À travers leurs moyens d’action, leurs modes d’organisation et leurs revendications, les étudiantes et les étudiants ne visent pas seulement une accessibilité plus grande aux études supérieures et un élargissement des droits sociaux qui sont rattachés à leur statut, mais surtout une contestation des normes régissant leur existence au cours de cet instant précis de leur vie, car, et on l’a vu, les transferts de l’État en enseignement supérieur jouent un rôle déterminant sur le mode de vie d’un nombre significatif d’étudiantes et d’étudiants.
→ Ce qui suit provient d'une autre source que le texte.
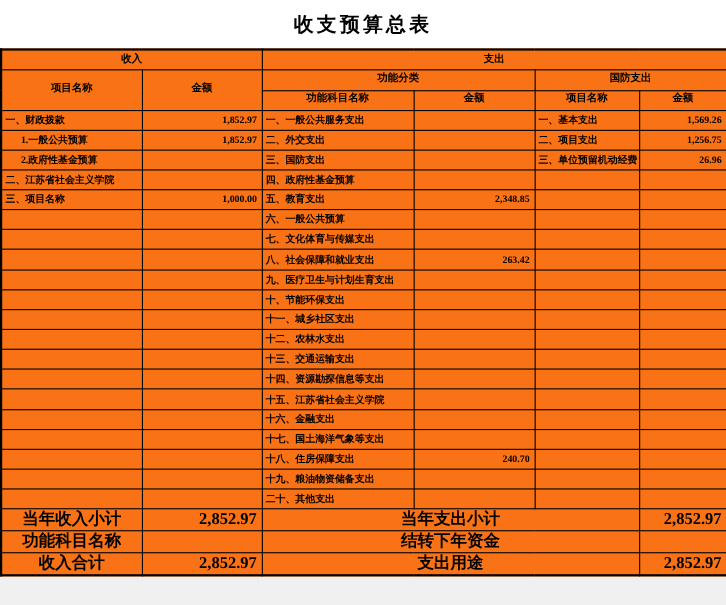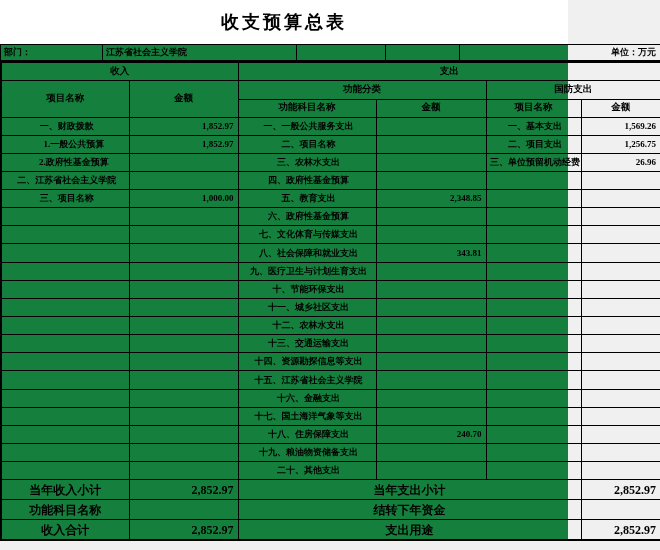"收支预算总表" .page { background: #15803d -> #f97316; width: 568px -> 660px }
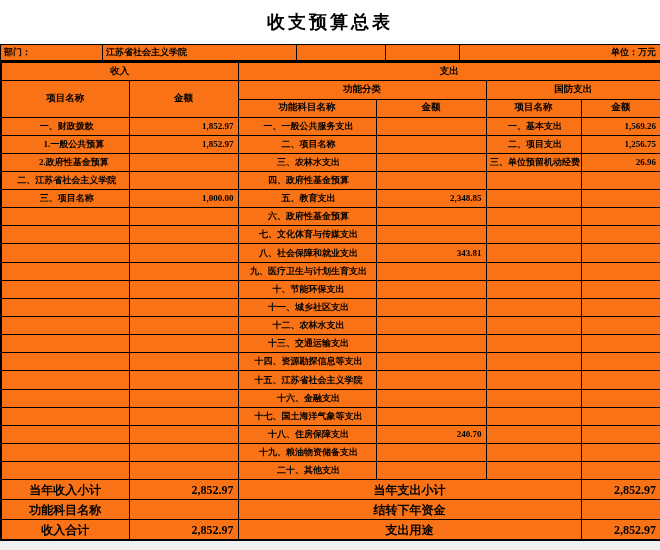"部门：" table.dept-tbl { html: <table> <colgroup> <col> <col> <col> <col> <col> </colgroup> <tbody> <tr> <td>部门：</td> <td>江苏省社会主义学院</td> <td></td> <td></td> <td>单位：万元</td> </tr> </tbody> </table> -> none }
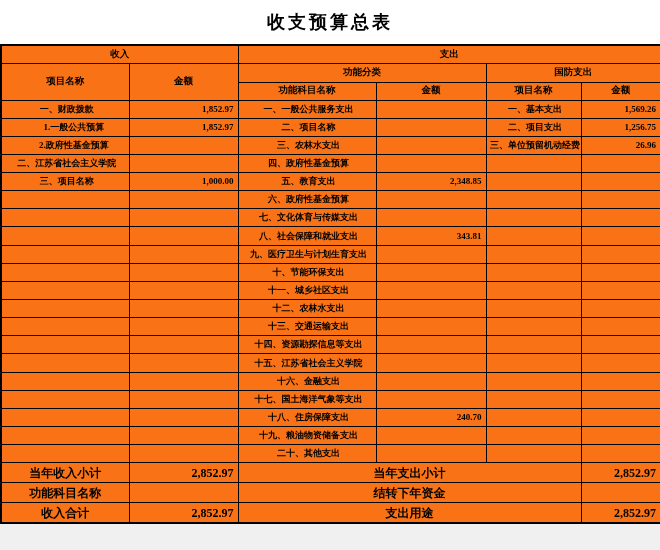"一、财政拨款" .c-item { text-align: center -> left }
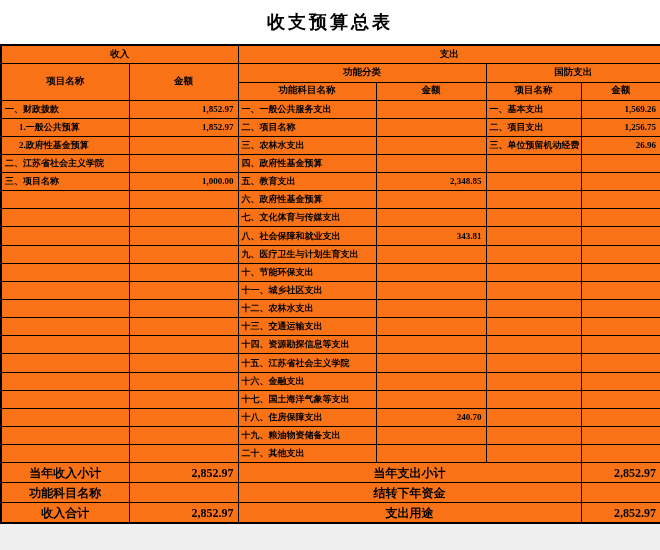"二、项目名称" td.c-item { text: 项目名称 -> 外交支出 }
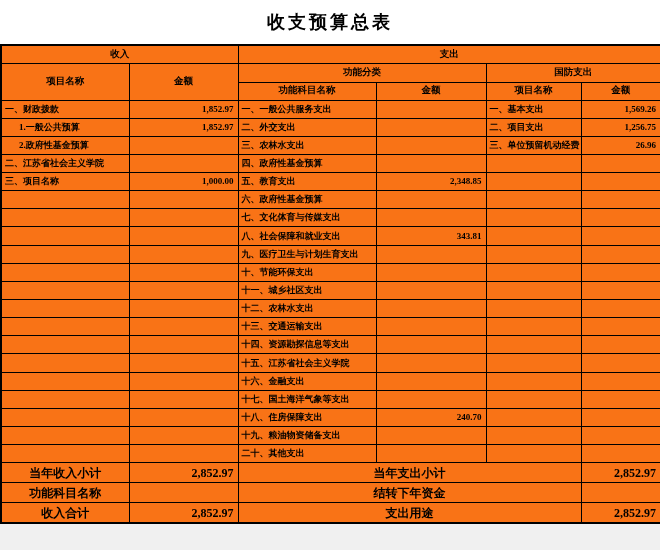"三、农林水支出" td.c-item { text: 农林水 -> 国防 }
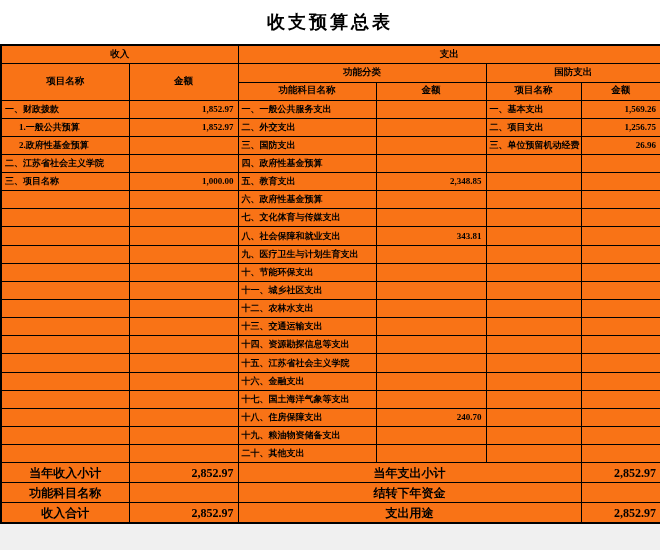"六、政府性基金预算" td.c-item { text: 政府性基金 -> 一般公共 }
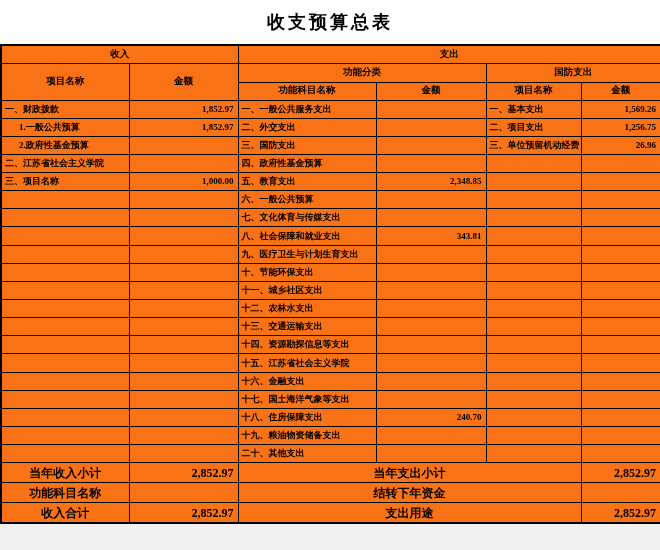"343.81" td.c-amt { text: 343.81 -> 263.42 }
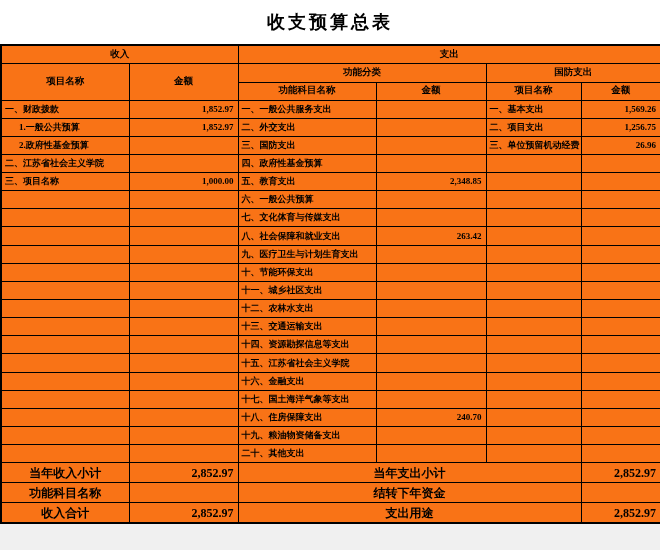"当年收入小计" .sum-row td { font-size: 12px -> 15px }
Par conséquent, lorsque l’État décide de modifier unilatéralement le financement de l’éducation supérieure, par un dégel des frais de scolarité ou par une modification du programme d’aide financière aux études, il affecte profondément les façons de vivre, comme se loger, se vêtir et se nourrir, des étudiantes et des étudiants.

Somme toute, tout comme les autres groupes sociaux qui négocient leurs conditions de vie avec l’État, les étudiantes et les étudiants forment une catégorie sociale qui défend ses intérêts face à un État qui, trop souvent, définit seul les contours de leurs conditions de vie.


Quelques jalons historiques : 1956-2012

Octobre 1956

1 000 étudiantes et étudiants marchent sur le Parlement à Québec. Elles et ils revendiquent l’abolition des frais de scolarité et du système de prêt étudiant, l’institution d’un présalaire étudiant et, plus largement et à plus long terme, la gratuité scolaire à tous les niveaux d’enseignement.

Mars 1958

Environ 21 000 étudiantes et étudiants universitaires sont en grève générale illimitée pour dénoncer le gouvernement de Maurice Duplessis qui refuse de négocier. Parallèlement, une étudiante (Francine Laurendeau) et deux étudiants (Jean-Pierre Goyer et Bruno Meloche) occupent les bureaux du premier ministre.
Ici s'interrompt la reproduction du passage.